Note: The price of Tata Steel has been divided by 30
for the sake of appropriate graphical presentation with the theme of the article.
Data Source: CMIE Prowess
The fall in price that ostensibly seemed due to a grim outlook, actually had many more layers to it. One of them was most definitely the heavy selling activity from FIIs (foreign institutional investors) in a very short period of time. These institutions presumably had to meet many commitments back home. Redemption pressure from their own investors and an extreme liquidity crunch in their home countries could be two such reasons why they had no option but to sell, even if that meant receiving very bad valuations for their stock. And so began the distressed selling where FIIs reduced their shareholding in the company from 20.55% at the end December 2007 to a low of 12.98% at December end 2008, causing company’s share price to get beaten down to some very irrationally low levels. So there’s the culprit!
What is also interesting to note is how the momentum of buying and selling by FIIs caused a momentum in the share price that lasted much after the buying and selling by these entities stopped. For example, when FIIs were aggressively buying between March 2007 and June 2007, the rise in the share’s price lasted much after the buying stopped.
The story is somewhat similar on the downside. An explanation for that could be that when the price of a stock is seen rising or falling in a big way for an extended period of time, speculation becomes rife in the stock, with speculators trying to cash in on the momentum. However, after a certain point, the speculator’s themselves start affecting the stock’s price in what can be called a self-fulfilling prophecy(or satta baaji), until the time that such a price (either too high or too low compared to fundamentals) is no longer sustainable.
Did all this have anything to do with Tata Steel’s business or its standing as a company? No. Did that stop it from affecting its share price? No!

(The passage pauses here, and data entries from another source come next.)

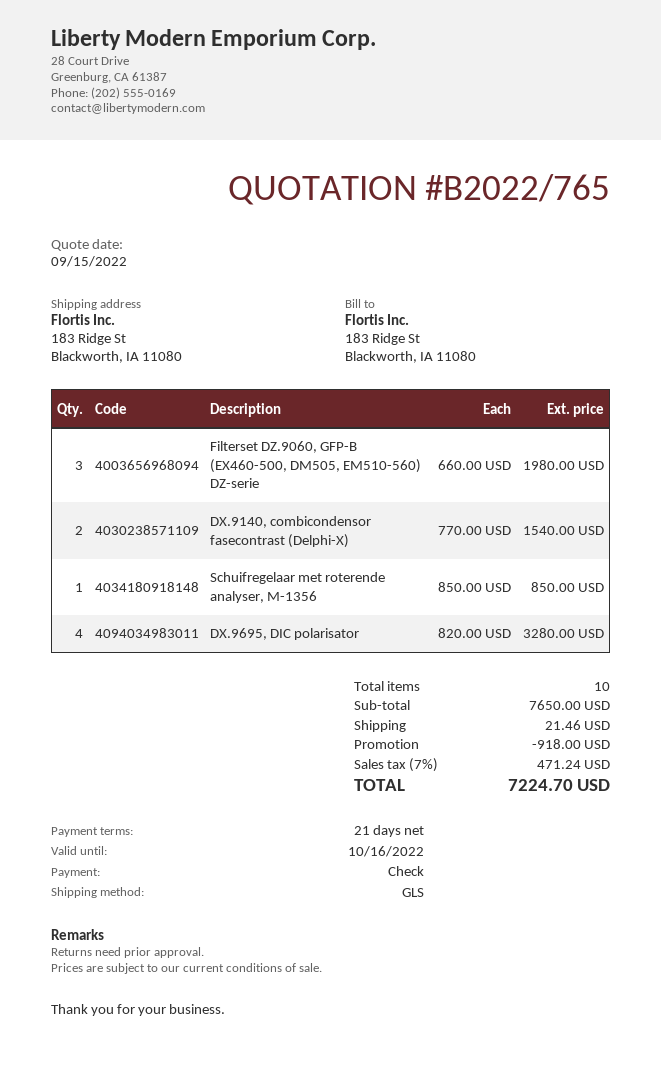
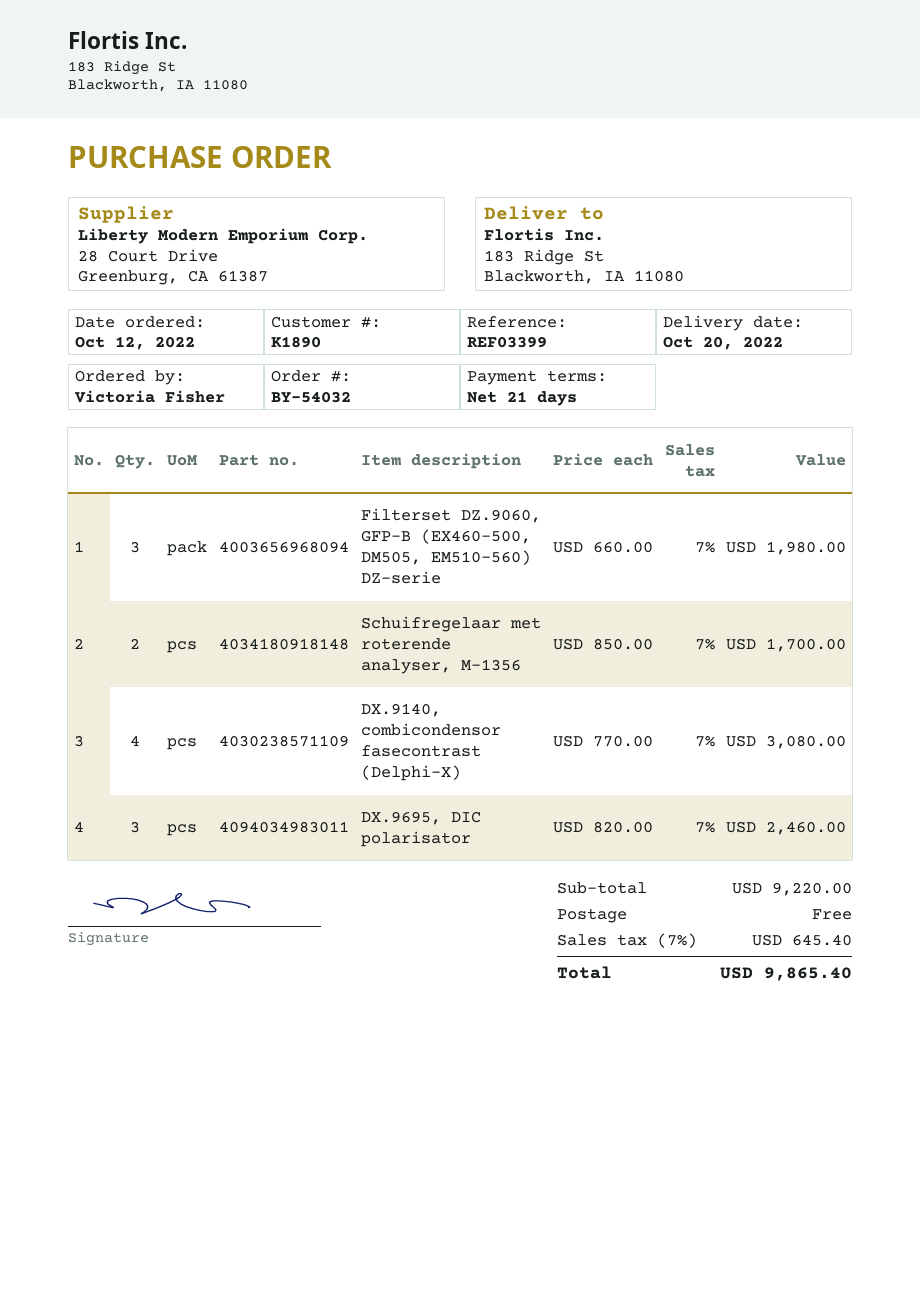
DX.9140, combicondensor fasecontrast (Delphi-X): 2 x 770.00 = 1540.00 -> 4 x 770.00 = 3080.00
Schuifregelaar met roterende analyser, M-1356: 1 x 850.00 = 850.00 -> 2 x 850.00 = 1700.00
DX.9695, DIC polarisator: 4 x 820.00 = 3280.00 -> 3 x 820.00 = 2460.00
subtotal: 7650.00 -> 9220.00
discount: 918.00 -> none
shipping: 21.46 -> 0.00
tax: 7% = 471.24 -> 7% = 645.40
total: 7224.70 -> 9865.40

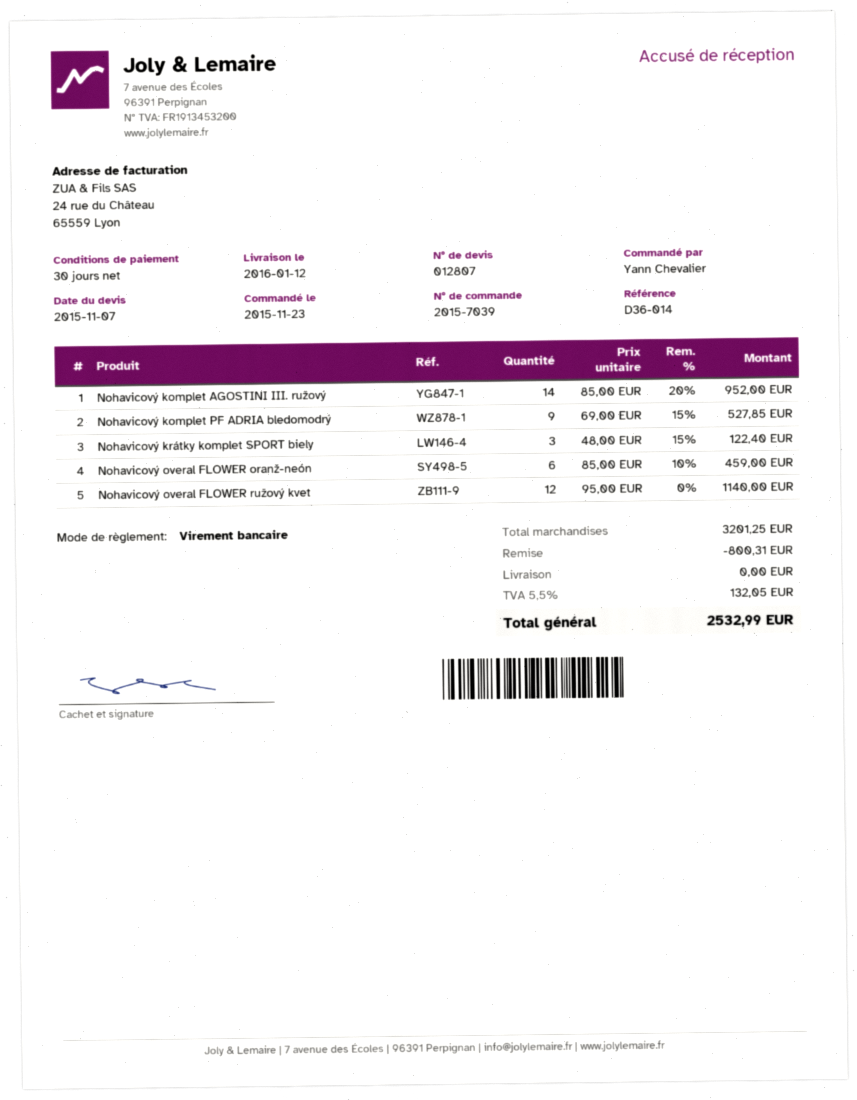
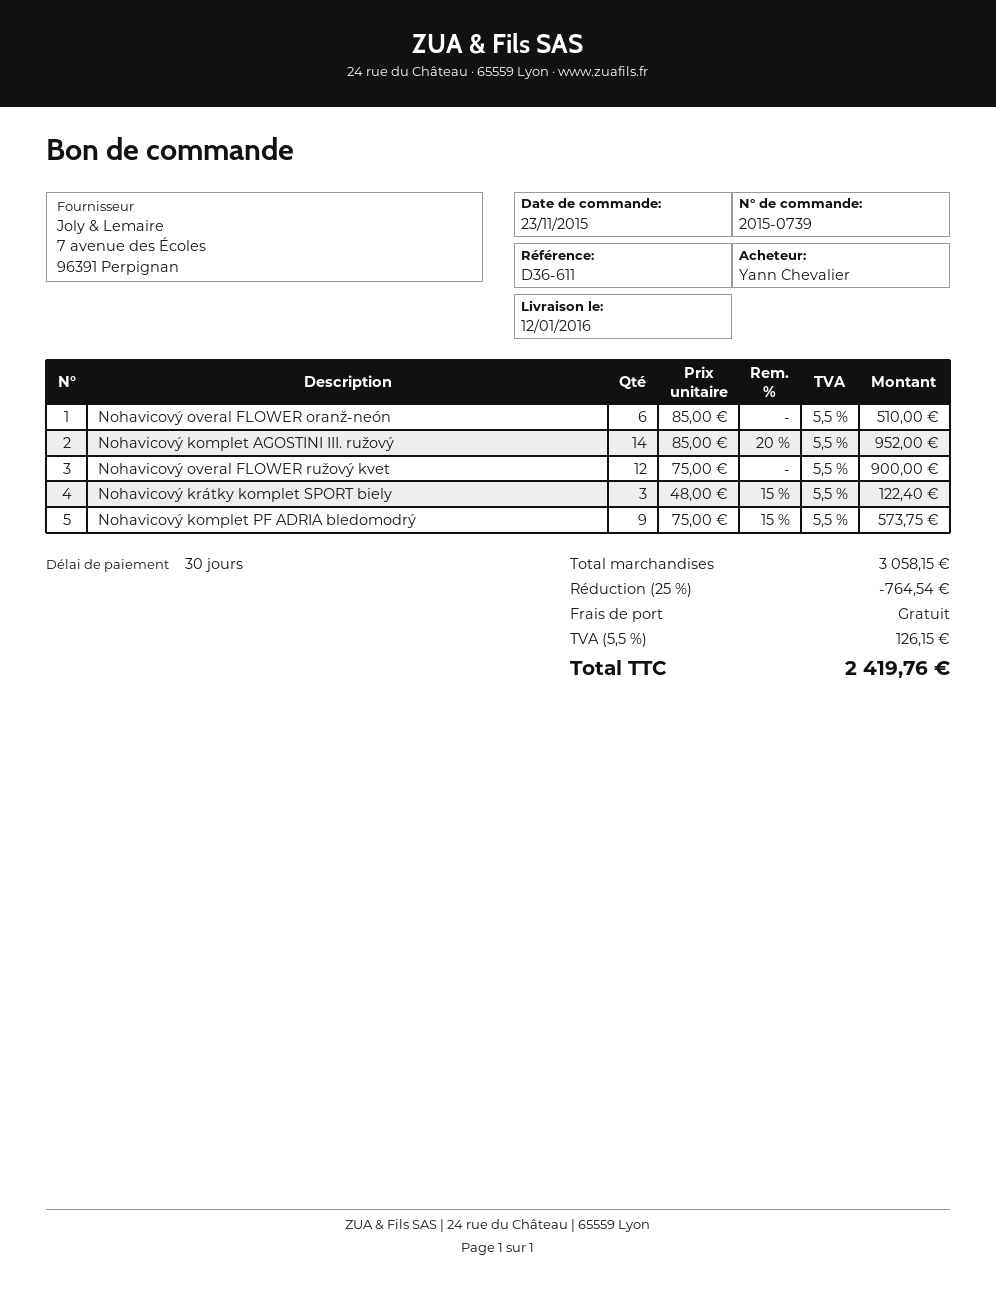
order number: 2015-7039 -> 2015-0739
reference: D36-014 -> D36-611
Nohavicový komplet PF ADRIA bledomodrý: 9 x 69.00 - 15% = 527.85 -> 9 x 75.00 - 15% = 573.75
Nohavicový overal FLOWER oranž-neón: 6 x 85.00 - 10% = 459.00 -> 6 x 85.00 = 510.00
Nohavicový overal FLOWER ružový kvet: 12 x 95.00 = 1140.00 -> 12 x 75.00 = 900.00
subtotal: 3201.25 -> 3058.15
discount: 800.31 -> 764.54
tax: 5.5% = 132.05 -> 5.5% = 126.15
total: 2532.99 -> 2419.76

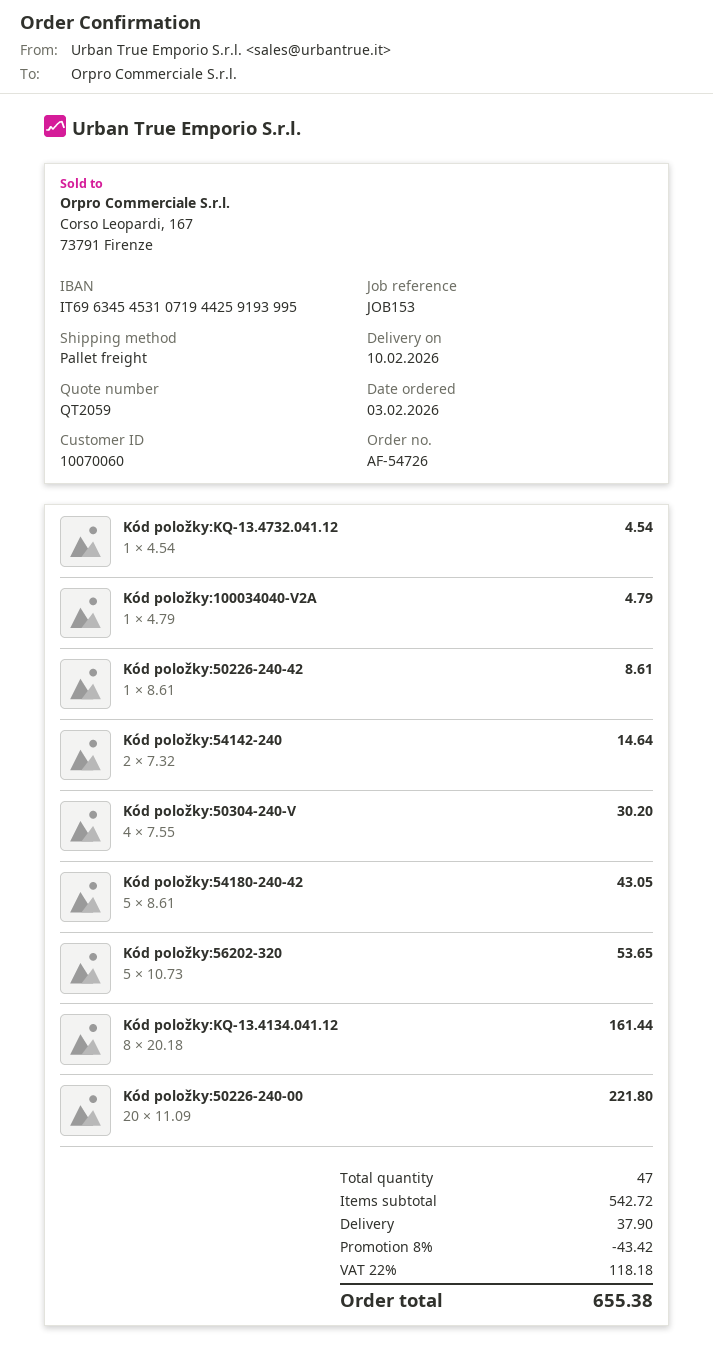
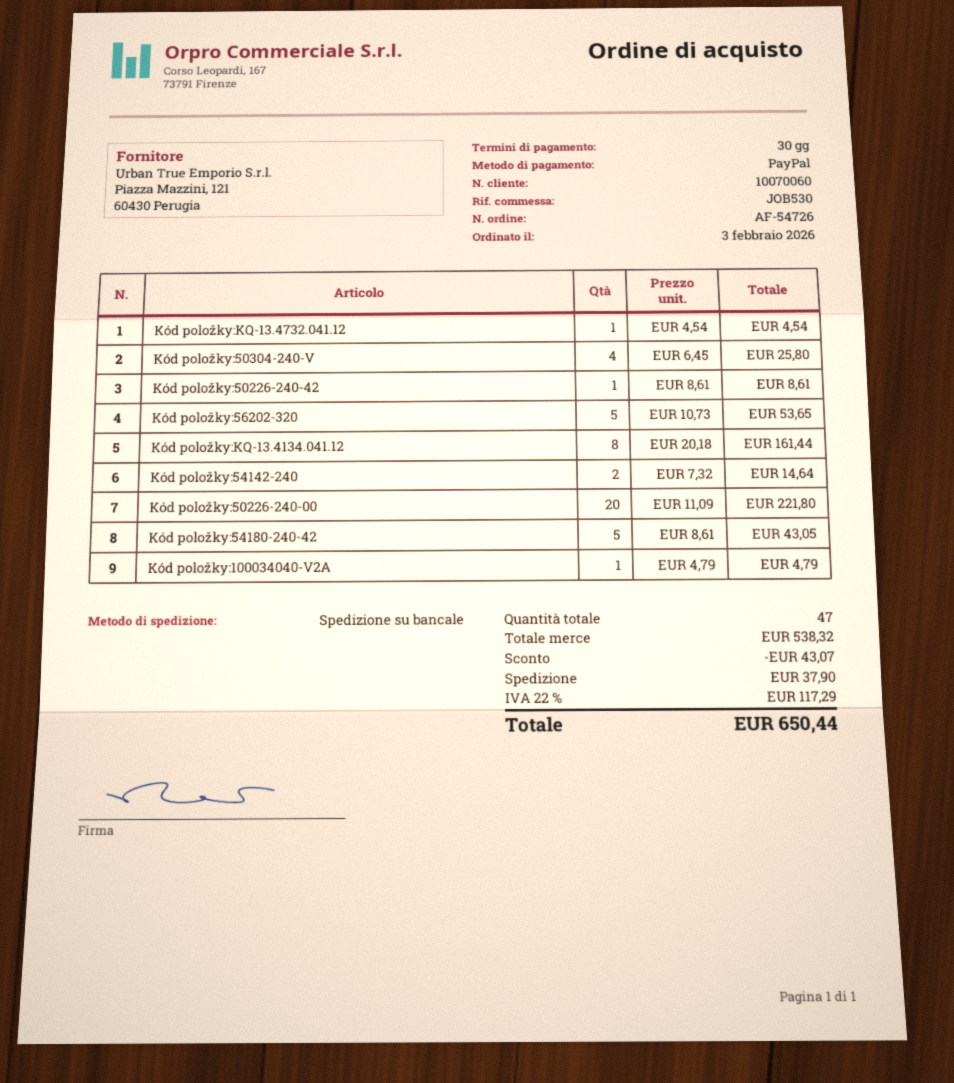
reference: JOB153 -> JOB530
Kód položky:50304-240-V: 4 x 7.55 = 30.20 -> 4 x 6.45 = 25.80
subtotal: 542.72 -> 538.32
discount: 43.42 -> 43.07
tax: 22% = 118.18 -> 22% = 117.29
total: 655.38 -> 650.44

And so, the moral of the story is that the price quote of a stock you see everyday does not always reflect the fundamental worth of the company. A intelligent investor will always do well to take advantage of these differences from fundamentals by either buying or selling the stock when the price gets way out of sync with its fundamentals...
so frns jus belive in ourself in in ur analysis not in speculators or thr "REGULATORS"
amazed ..????
but yes its true the regulators often act as obstacles...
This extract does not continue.